Measuring Guest Post Performance
When your guest posts are published, you want to make sure they’re doing well.
- Google Analytics Referred Traffic – In Google Analytics, you can view your traffic reports and find sites that referred traffic; monitor the ones you guest posted on to see how they perform.
- UTM Parameters – UTM parameters allow you to track the performance of individual links. Beware, however; not all sites like you using parameters in guest posts.
- Social Mentions – Various sites including Mention will allow you to monitor your social mentions around the web; look for spikes when you write a new guest post.

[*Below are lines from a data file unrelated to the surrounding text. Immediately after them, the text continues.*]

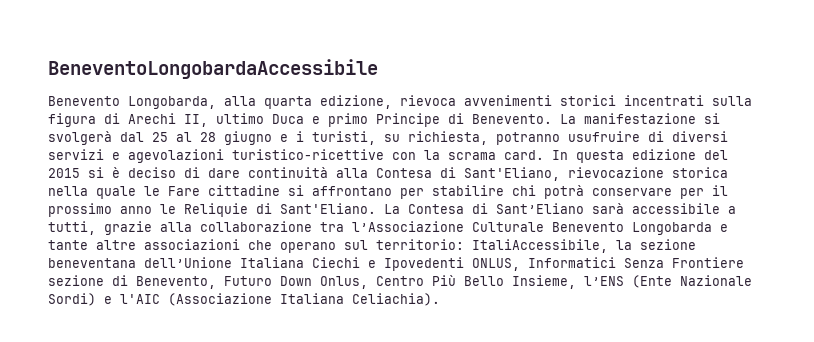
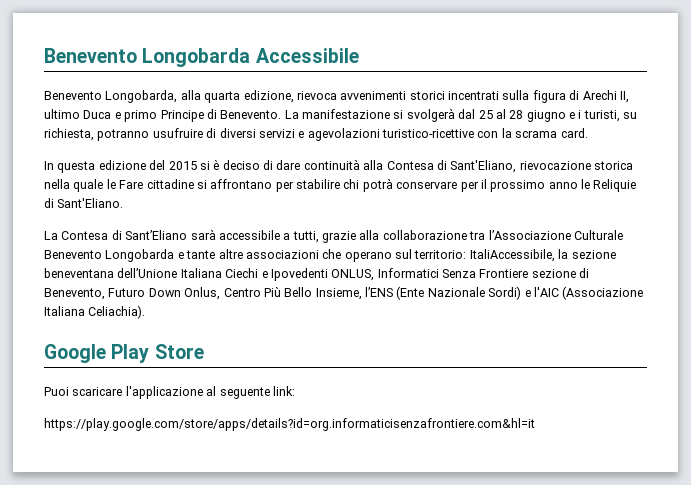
- BeneventoLongobardaAccessibile
+ Benevento Longobarda Accessibile
- La manifestazione si svolgerà dal 25 al 28 giugno e i turisti, su richiesta, potranno usufruire di diversi servizi e agevolazioni turistico-ricettive con la scrama card. In questa edizione del 2015 si è deciso di dare continuità alla Contesa di Sant'Eliano, rievocazione storica nella quale le Fare cittadine si affrontano per stabilire chi potrà conservare per il prossimo anno le Reliquie di Sant'Eliano. La Contesa di Sant’Eliano sarà accessibile a tutti, grazie alla collaborazione tra l’Associazione Culturale Benevento Longobarda e tante altre associazioni che operano sul territorio:
+ La manifestazione si svolgerà dal 25 al 28 giugno e i turisti, su richiesta, potranno usufruire di diversi servizi e agevolazioni turistico-ricettive con la scrama card.
+ In questa edizione del 2015 si è deciso di dare continuità alla Contesa di Sant'Eliano, rievocazione storica nella quale le Fare cittadine si affrontano per stabilire chi potrà conservare per il prossimo anno le Reliquie di Sant'Eliano.
+ La Contesa di Sant’Eliano sarà accessibile a tutti, grazie alla collaborazione tra l’Associazione Culturale Benevento Longobarda e tante altre associazioni che operano sul territorio:
+ Google Play Store
+ Puoi scaricare l'applicazione al seguente link:
+ https://play.google.com/store/apps/details?id=org.informaticisenzafrontiere.com&hl=it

These options help you keep track of how they’re doing and how they’re benefitting your brand.
Guest Post Networks
These sites are questionably useful; some brands are more than willing to give them a shot, while others find them a little too gray-hat to use.
- MyBlogGuest – The largest and most flagship of these outreach networks, it’s also the riskiest; they’ve been deindexed as a PBN before.
- Post Runner – If you like MyBlogGuest but don’t want to run the risk, use this site; they have many of the same members.
- Blogger Link Up – A unique offering involving a WordPress plugin, you can get guest posts delivered directly to the dashboards of people in their network.
- Content BLVD – Sort of like Constant Content, but with an outreach spin; you can find content and make deals with authors directly.
- Post Joint – Submit content and be matched with an audience looking for that specific kind of content here.
- Ninja Outreach – Reverse the system and find guest posts for your own site; bring outreach back home.
They are private networks of publishers and bloggers looking to circulate content amongst one another, with various terms and tools included. Check them out, but by no means use them if they make you feel uncomfortable.
Do It All
The following sites allow you to get all of the services above, but might require hiring more than one person to do individual parts of the job.
- Fiverr – Everything starts at $5, though the best service providers have much higher costs. Just avoid the worst and you can get passable service.
- Upwork – The combination of the former Elance and oDesk sites, there are a ton of freelancers available here.
- Freelancer – One of the largest hubs for freelancers in all industries.
- Outsourcely – A smaller but potent hub for finding people to do various kinds of work for you.
- Guru – A freelancer network catering to higher end services; expensive but worthwhile.
You might hire one freelancer to scout out a list of potential sites to post to, another to reach out to them and ask them if they’re willing to accept a post, and another to write the posts you have slated to be accepted. It can be complex to keep track of, but you can set up an entire process this way.
50: A Custom Solution
Last on the list, this one is not a specific recommendation so much as it is a “by the way” option. By the way… there are agencies and businesses out there that do total outreach and blog management for you. You can outsource the entire thing to a company who will write your blog posts for you, create an editorial calendar, plan out your links, reach out to other bloggers, produce guest posts, and deliver growth all for a middling fee. Pretty much any SEO management or web marketing company will have a full-service option like this, so there are literally hundreds of them to choose from. Feel free to explore your local options and strike a deal, just know that it’s probably going to be your most expensive option. But hey; if it grows your site and leaves you free to focus your attentions elsewhere, it’s worth it, right?